- PROBLEM TO SOLVE -
Beginning with the line that holds "left: 56px ->" in the data below, give again every line through the one that holds "gap: 56px ->", exactly as written.

- EXTRACTED INFORMATION -
——

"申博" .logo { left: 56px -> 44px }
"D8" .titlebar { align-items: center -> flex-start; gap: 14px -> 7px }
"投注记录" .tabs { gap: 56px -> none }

——

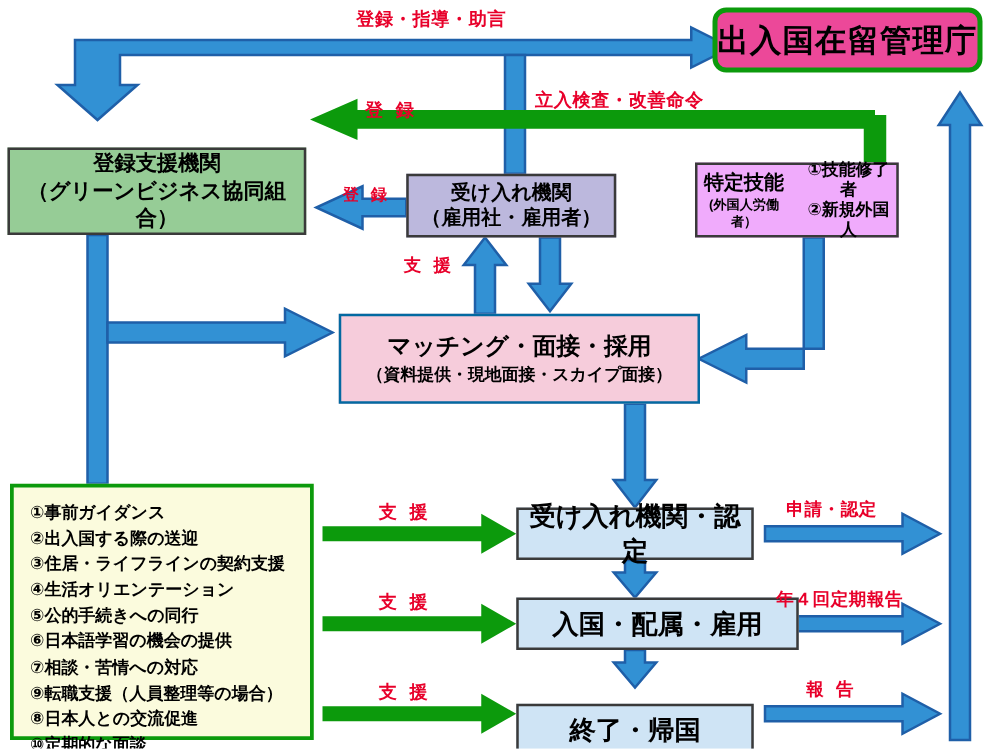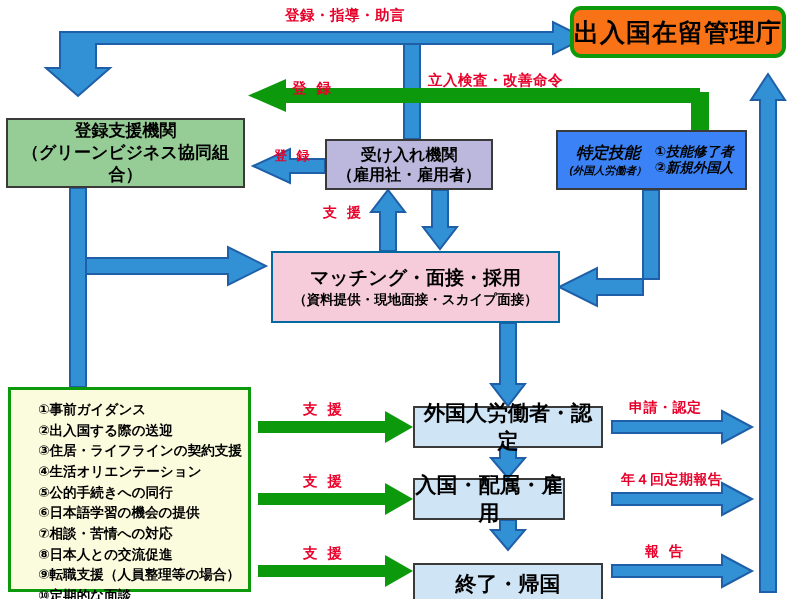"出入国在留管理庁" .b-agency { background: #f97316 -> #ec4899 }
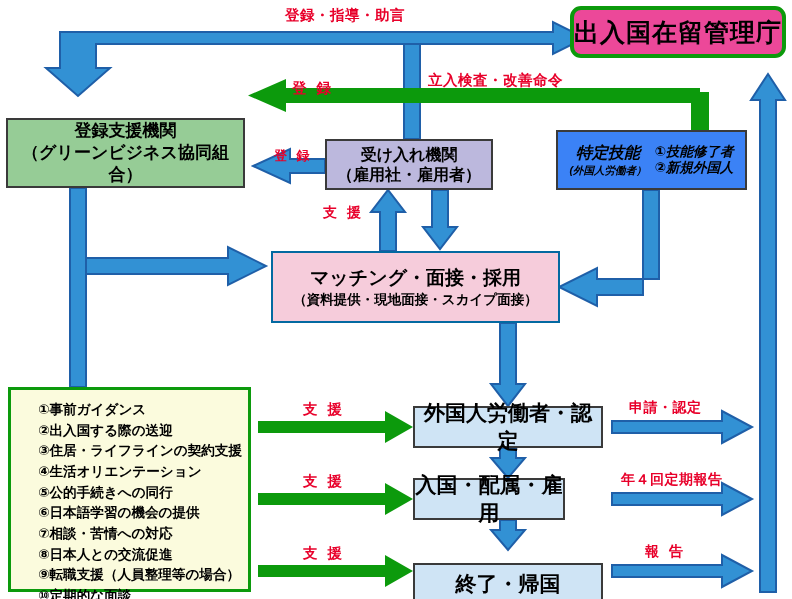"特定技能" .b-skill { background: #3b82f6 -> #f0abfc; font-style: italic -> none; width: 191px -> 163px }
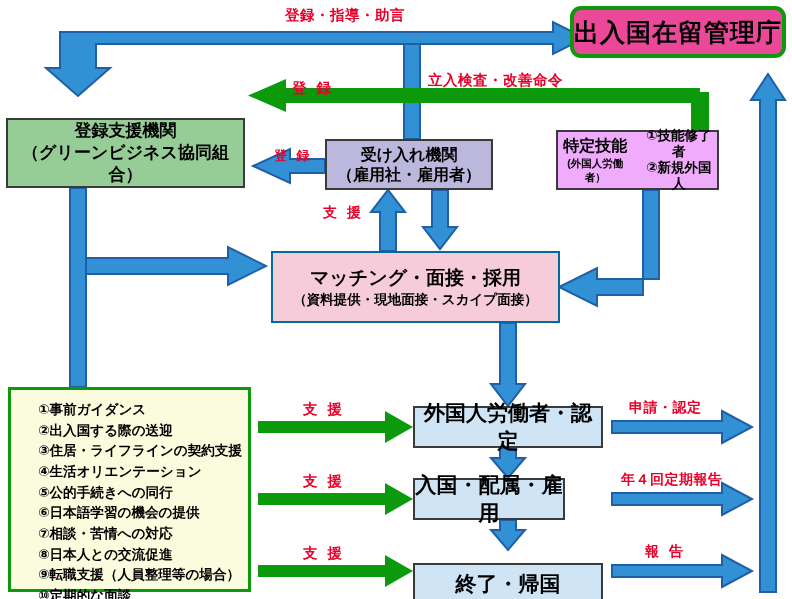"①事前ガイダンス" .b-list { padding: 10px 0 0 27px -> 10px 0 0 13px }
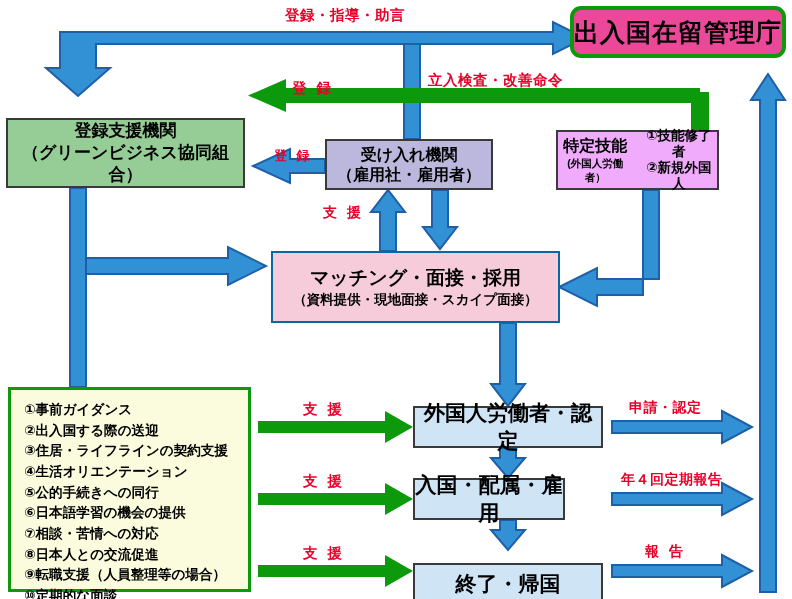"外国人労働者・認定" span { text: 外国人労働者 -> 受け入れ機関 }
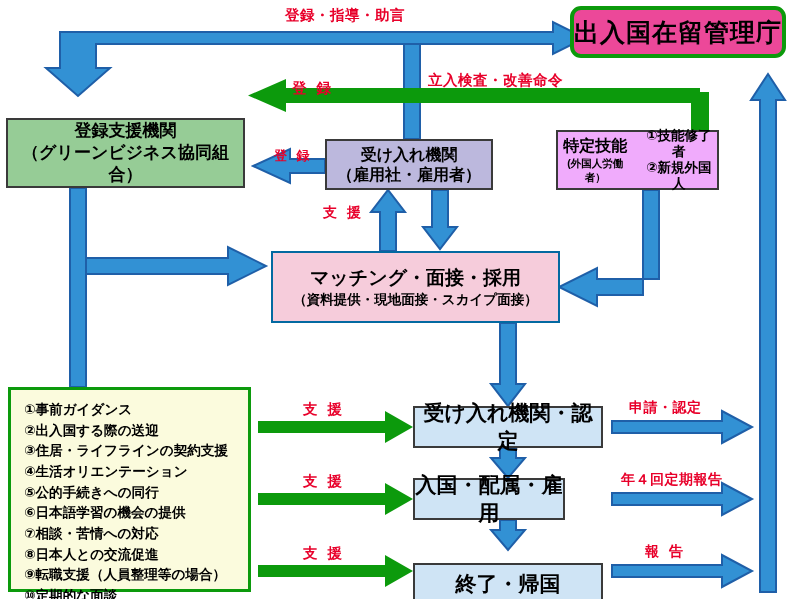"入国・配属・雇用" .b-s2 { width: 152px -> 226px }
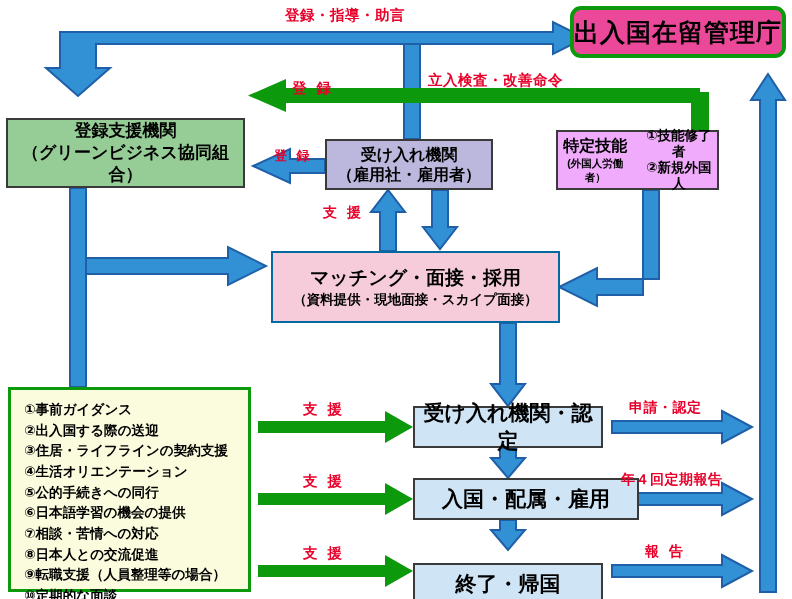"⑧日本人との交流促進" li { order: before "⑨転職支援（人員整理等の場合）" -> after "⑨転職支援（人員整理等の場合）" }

——

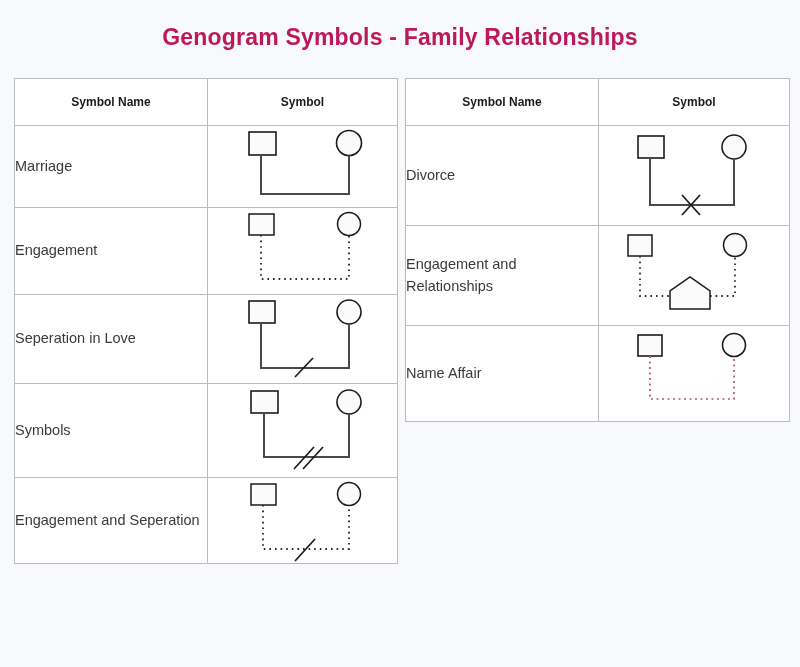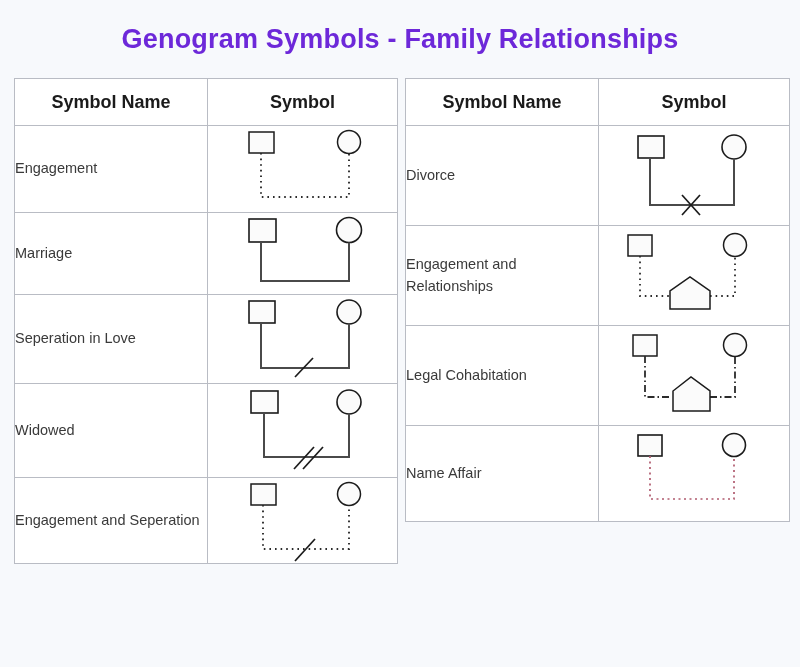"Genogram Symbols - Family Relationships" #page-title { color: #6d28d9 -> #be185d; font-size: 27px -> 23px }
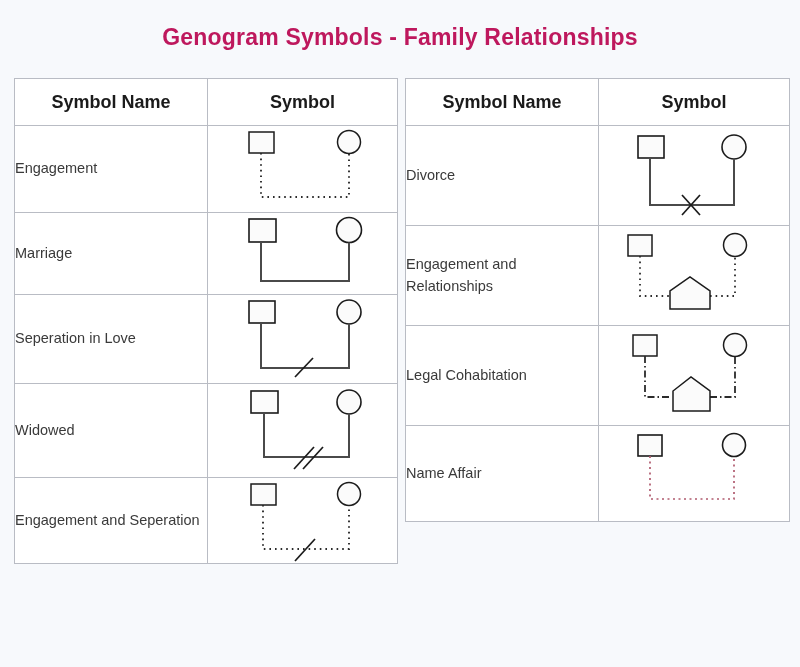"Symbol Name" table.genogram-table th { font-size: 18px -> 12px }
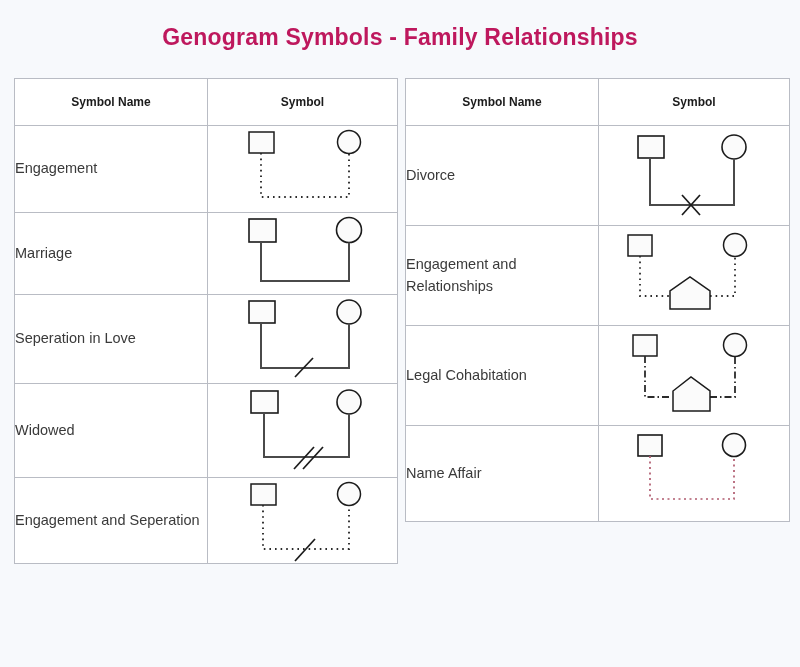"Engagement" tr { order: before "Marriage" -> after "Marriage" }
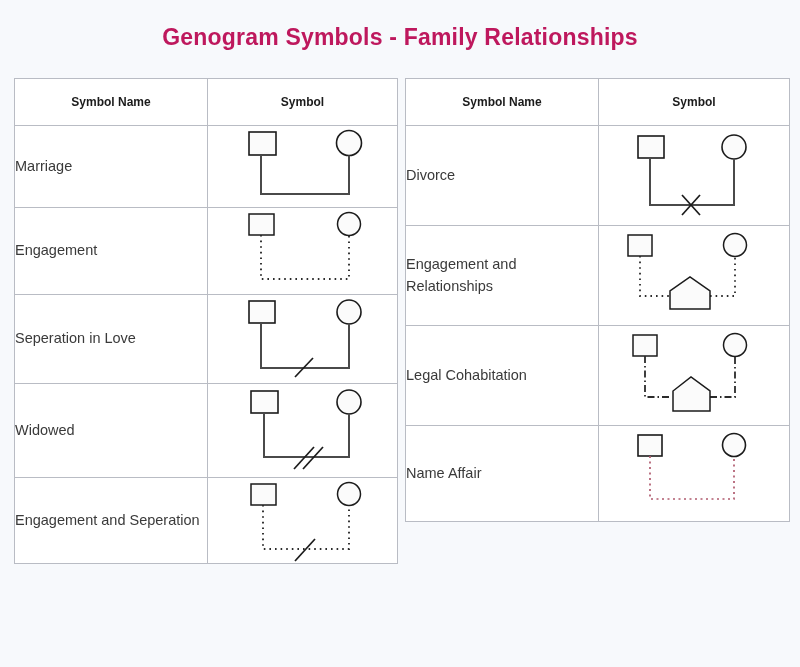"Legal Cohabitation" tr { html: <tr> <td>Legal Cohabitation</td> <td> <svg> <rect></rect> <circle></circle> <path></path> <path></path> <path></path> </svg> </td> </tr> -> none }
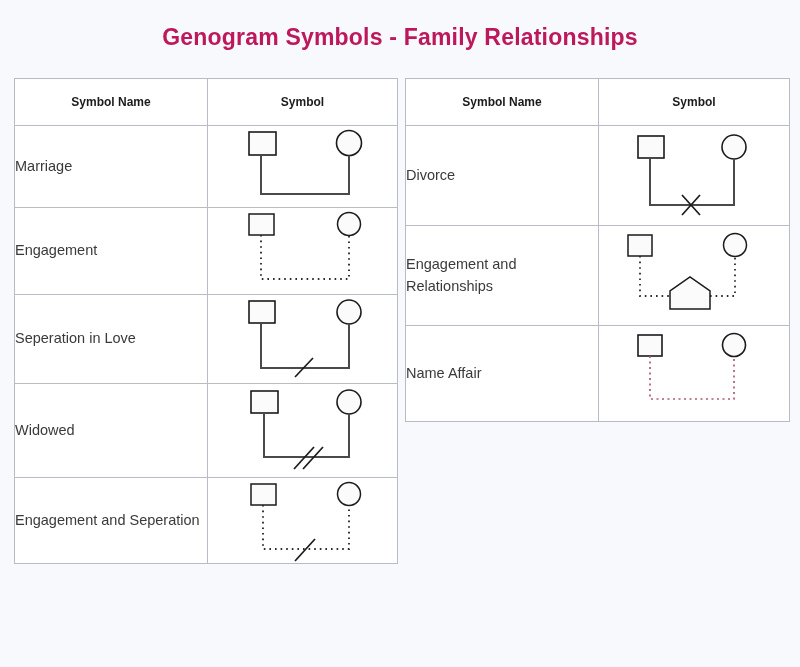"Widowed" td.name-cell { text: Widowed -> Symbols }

——

- SOLUTION TO THIS PROBLEM -
"申博" .logo { left: 56px -> 44px }
"D8" .titlebar { align-items: center -> flex-start; gap: 14px -> 7px }
"投注记录" .tabs { gap: 56px -> none }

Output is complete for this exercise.